WORK INSTRUCTION -
Report the count of lines below that include "backend", without any other text.

======== INPUT RECORDS

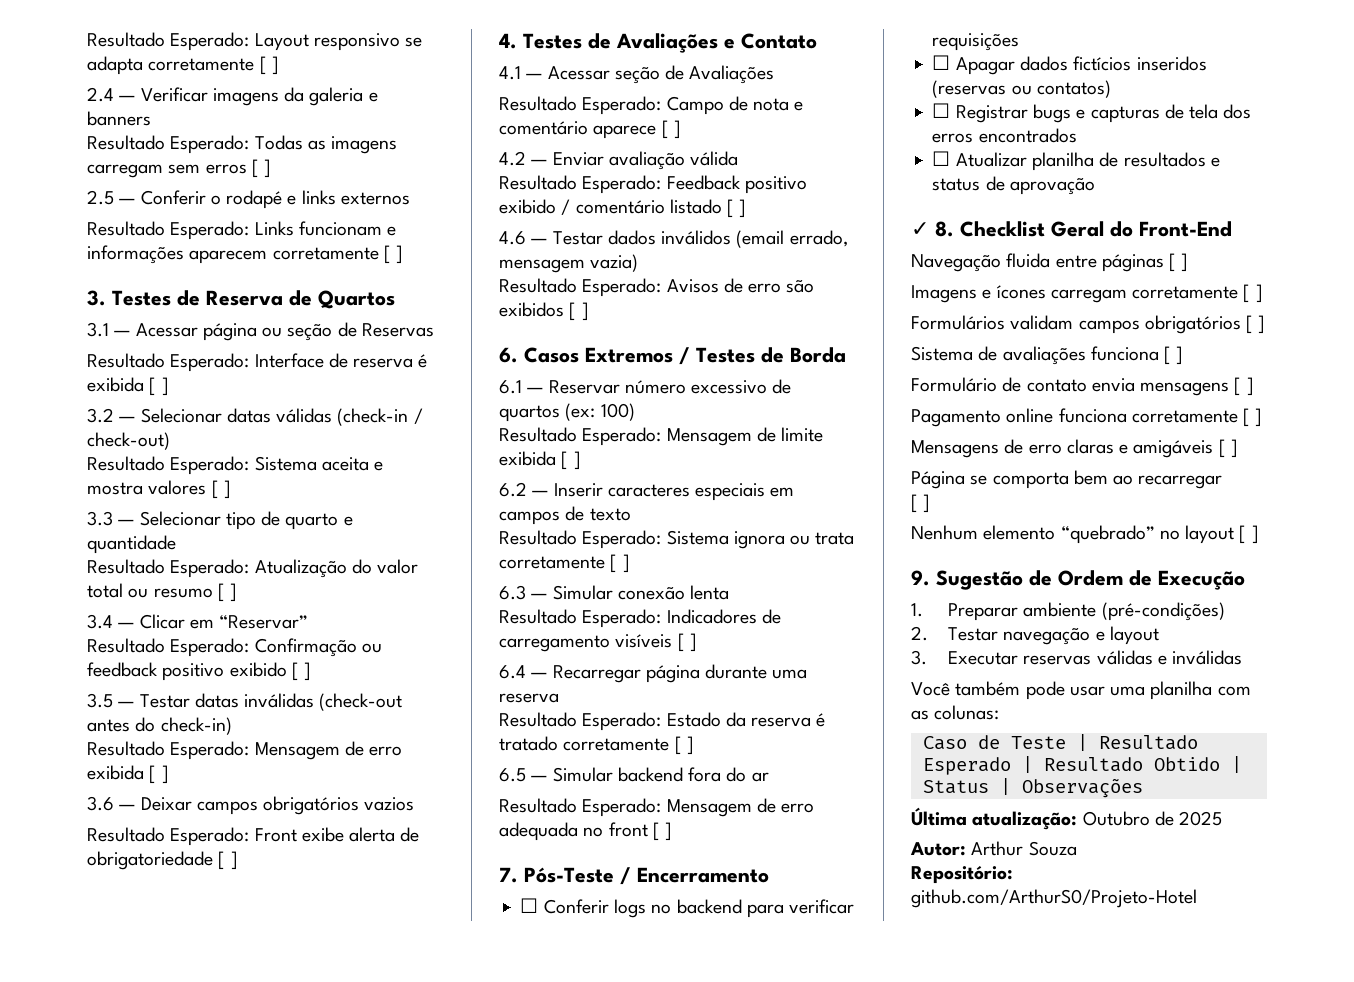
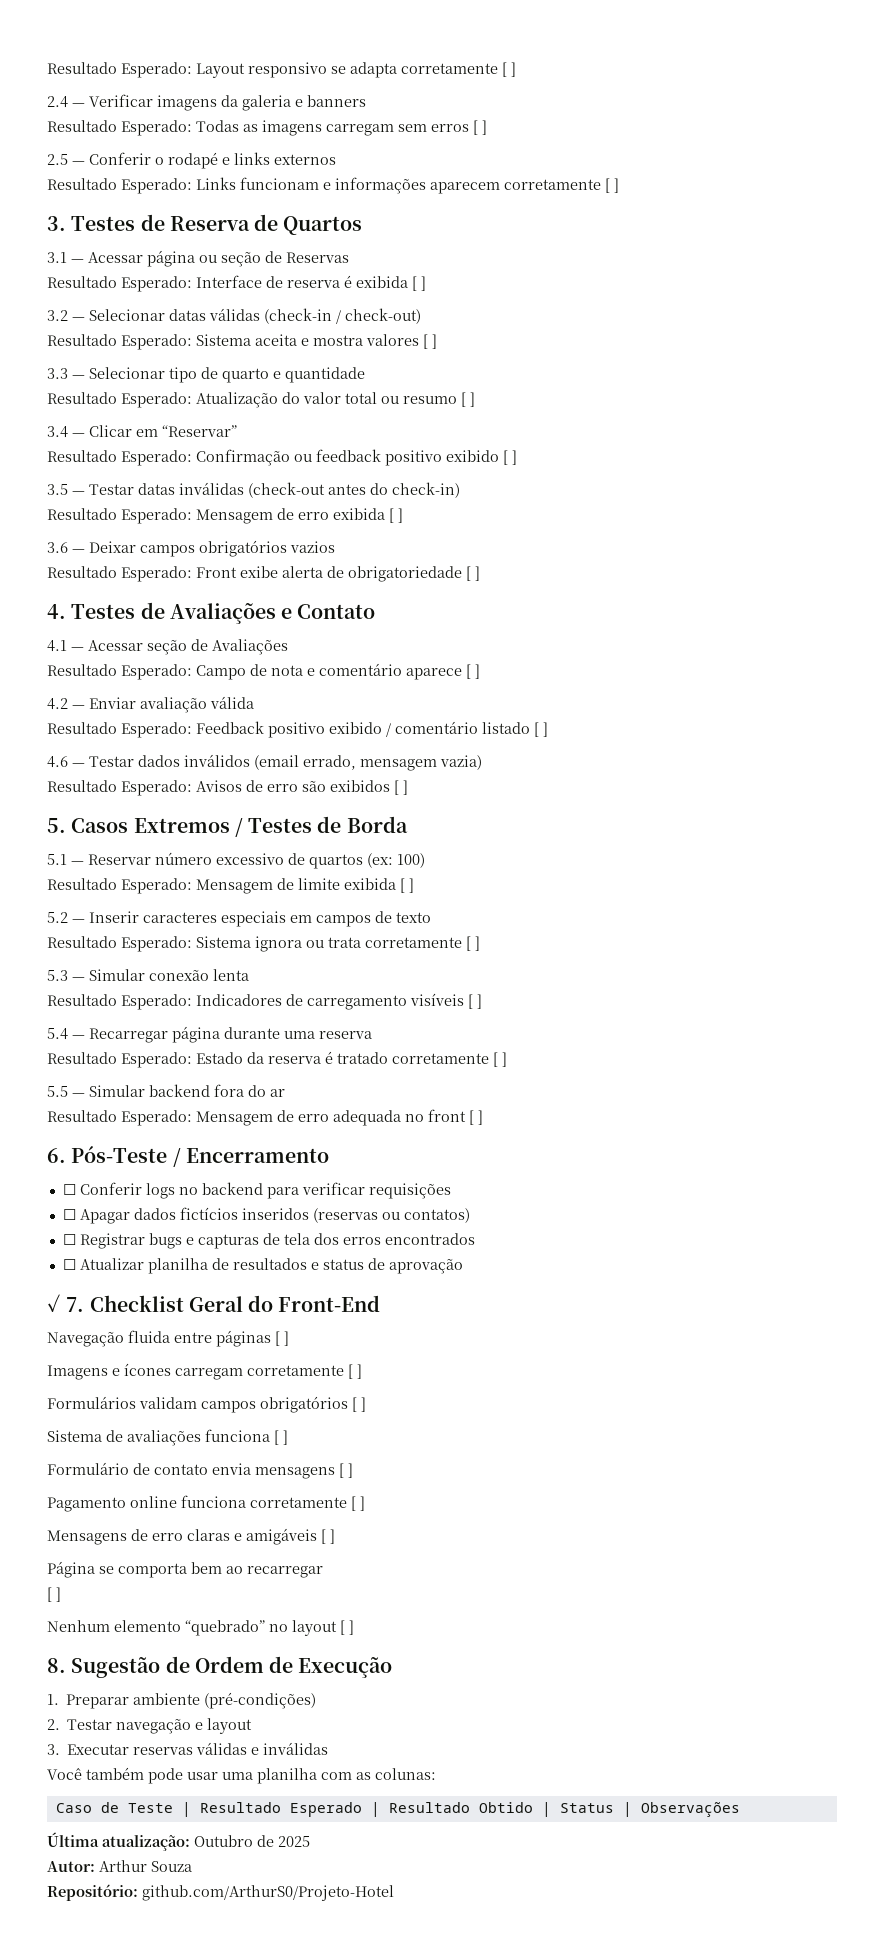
- 6. Casos Extremos / Testes de Borda
+ 5. Casos Extremos / Testes de Borda
- 6.1 — Reservar número excessivo de quartos (ex: 100)
+ 5.1 — Reservar número excessivo de quartos (ex: 100)
- 6.2 — Inserir caracteres especiais em campos de texto
+ 5.2 — Inserir caracteres especiais em campos de texto
- 6.3 — Simular conexão lenta
+ 5.3 — Simular conexão lenta
- 6.4 — Recarregar página durante uma reserva
+ 5.4 — Recarregar página durante uma reserva
- 6.5 — Simular backend fora do ar
+ 5.5 — Simular backend fora do ar
- 7. Pós-Teste / Encerramento
+ 6. Pós-Teste / Encerramento
- ✓ 8. Checklist Geral do Front-End
+ ✓ 7. Checklist Geral do Front-End
- 9. Sugestão de Ordem de Execução
+ 8. Sugestão de Ordem de Execução

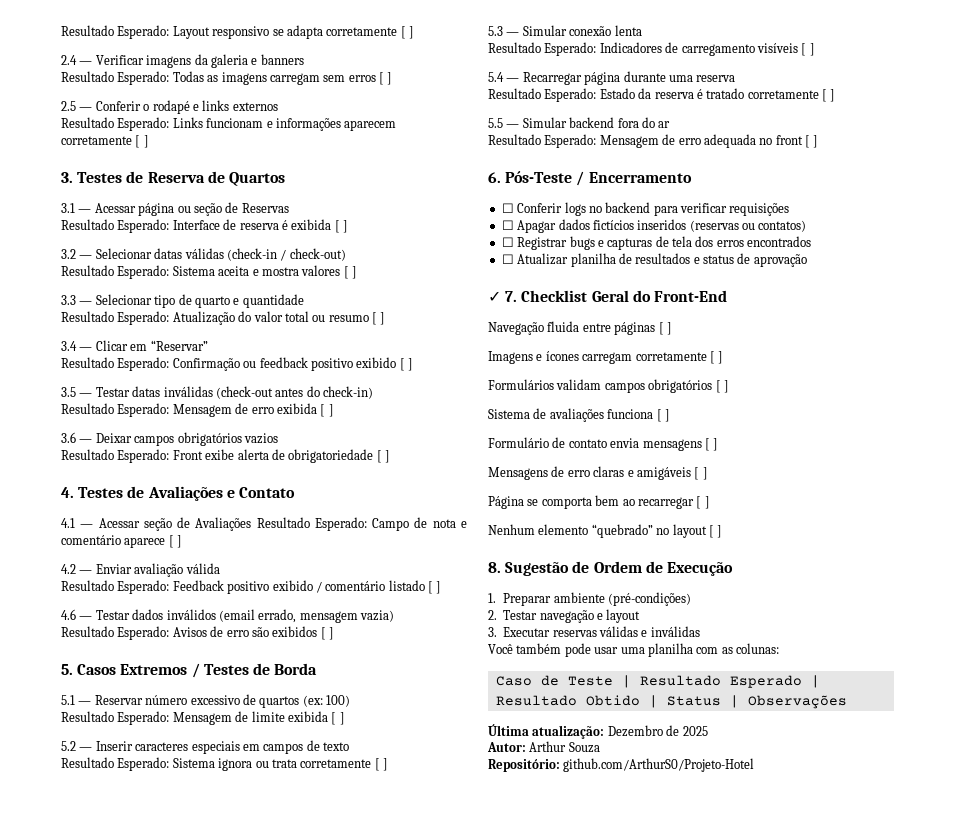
- 4.1 — Acessar seção de Avaliações
- Resultado Esperado: Campo de nota e comentário aparece [ ]
+ 4.1 — Acessar seção de Avaliações Resultado Esperado: Campo de nota e comentário aparece [ ]
- Pagamento online funciona corretamente [ ]
- Página se comporta bem ao recarregar
- [ ]
+ Página se comporta bem ao recarregar [ ]
- Última atualização: Outubro de 2025
+ Última atualização: Dezembro de 2025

================

ANSWER FOR THE TASK -
2